The conditions set forth in this paragraph (i) shall not apply to NQSOs.
(j) Withholding and Use of Shares to Satisfy Tax Obligations
The obligation of the Company to deliver Shares upon the exercise of
any Option shall be subject to applicable federal, state and local tax
withholding requirements.
If the exercise of any Option is subject to the withholding
requirements of applicable federal tax laws, the Compensation Committee, in its
discretion (and subject to such withholding rules ("Withholding Rules") as shall
be adopted by the Compensation Committee), may permit the Key Employee to
satisfy the federal withholding tax, in whole or in part, by electing to have
the Company withhold (or by returning to the Company) Shares, which Shares shall
be valued, for this purpose, at their Fair Market Value on the date an amount is
included in income by the Key Employee under Section 83 of the Code (the
"Determination Date"). Such election must be made in compliance with and subject
to the Withholding Rules, and the Compensation Committee may not withhold Shares
in excess of the number necessary to satisfy the minimum federal income tax
withholding requirements.

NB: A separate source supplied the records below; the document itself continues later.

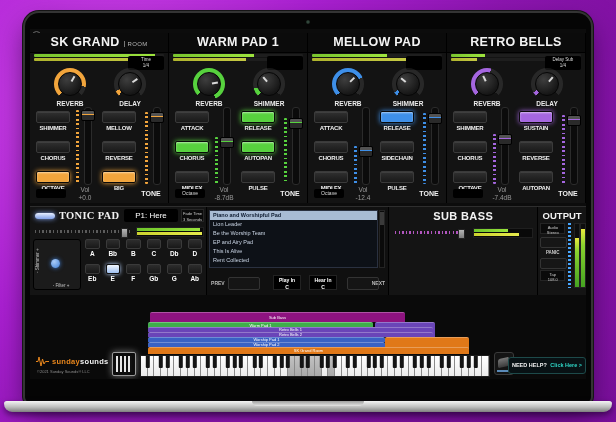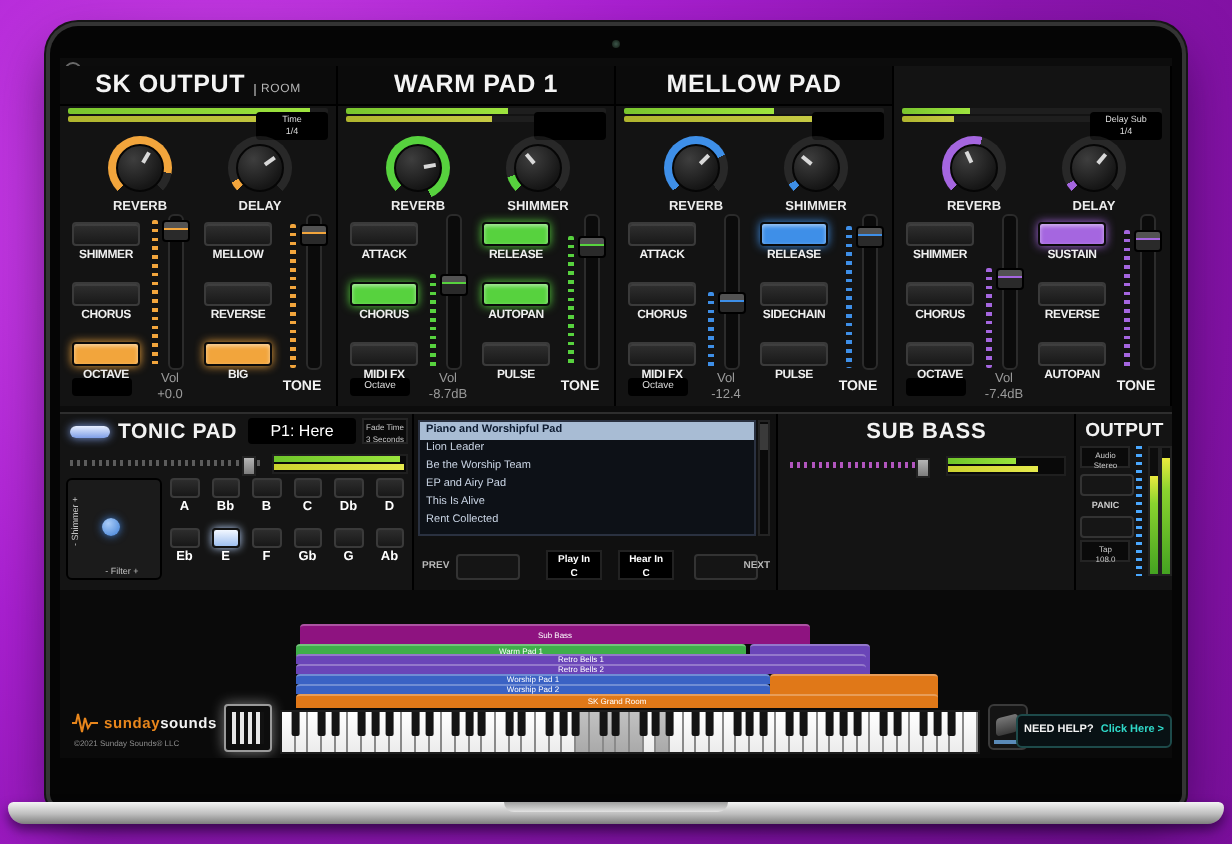"SK OUTPUT" span { text: OUTPUT -> GRAND }
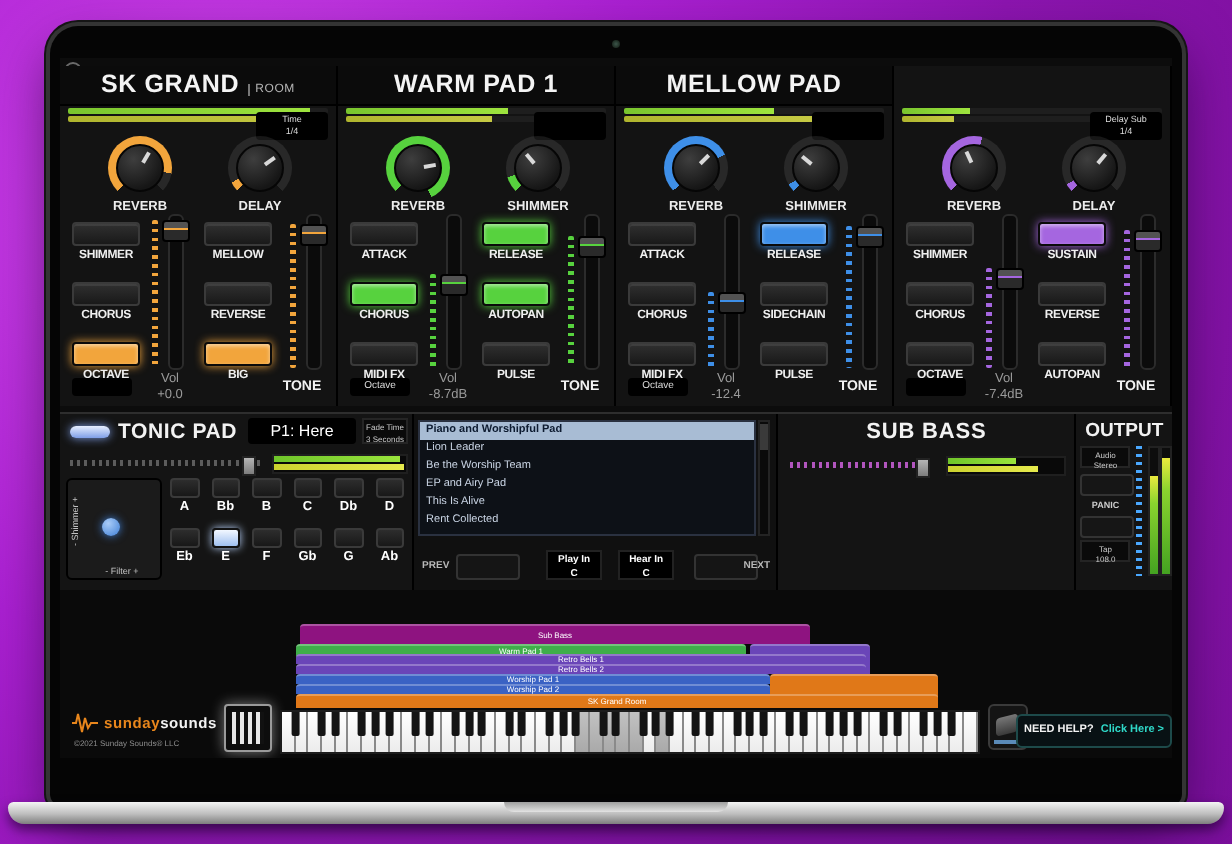"RETRO BELLS" div.ch-header { html: none -> <div> <span>RETRO BELLS</span> </div> }
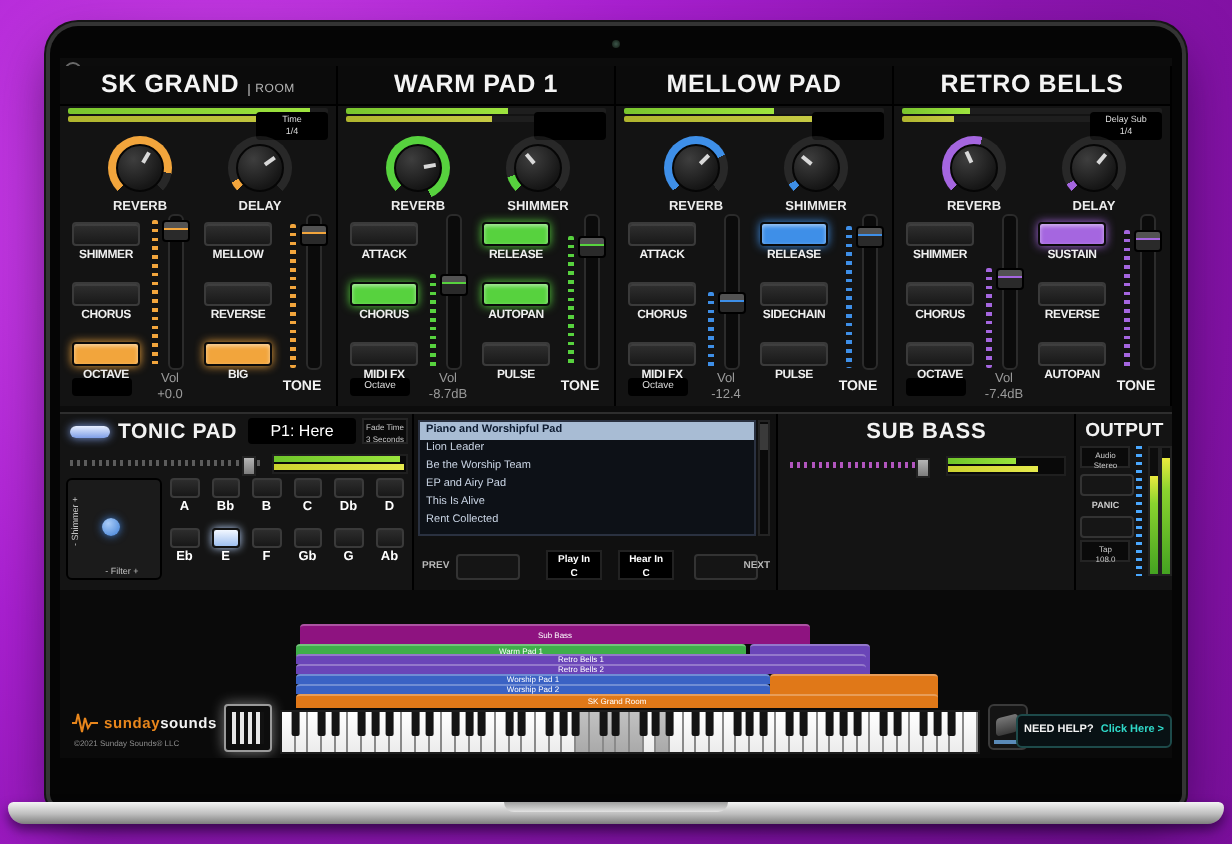"TONIC PAD" .t-title { font-family: none -> Liberation Serif, serif }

In the event Shares acquired under the exercise of an
ISO are used to satisfy such withholding requirement, such Shares must have been
held by the Key Employee for a period of not less than the holding period
described in Section 422(a)(l) of the Code on the Determination Date.
8. Option Instruments - Other Provisions
Options granted under the Plan shall be evidenced by written documents
("Option Agreements") in such form as the Compensation Committee shall, from
time to time, approve, which Option Agreements shall contain such provisions,
not inconsistent with the provisions of the Plan for NQSOs granted pursuant to
the Plan, and such conditions, not inconsistent with Section 422(b) of the Code
for ISOs granted pursuant to the Plan, as the Compensation Committee shall deem
advisable, and which Option Agreements shall specify whether the Option is an
ISO or NQSO. Each Key Employee shall enter into, and be bound by, such Option
Agreements, as soon as practicable after the grant of an Option.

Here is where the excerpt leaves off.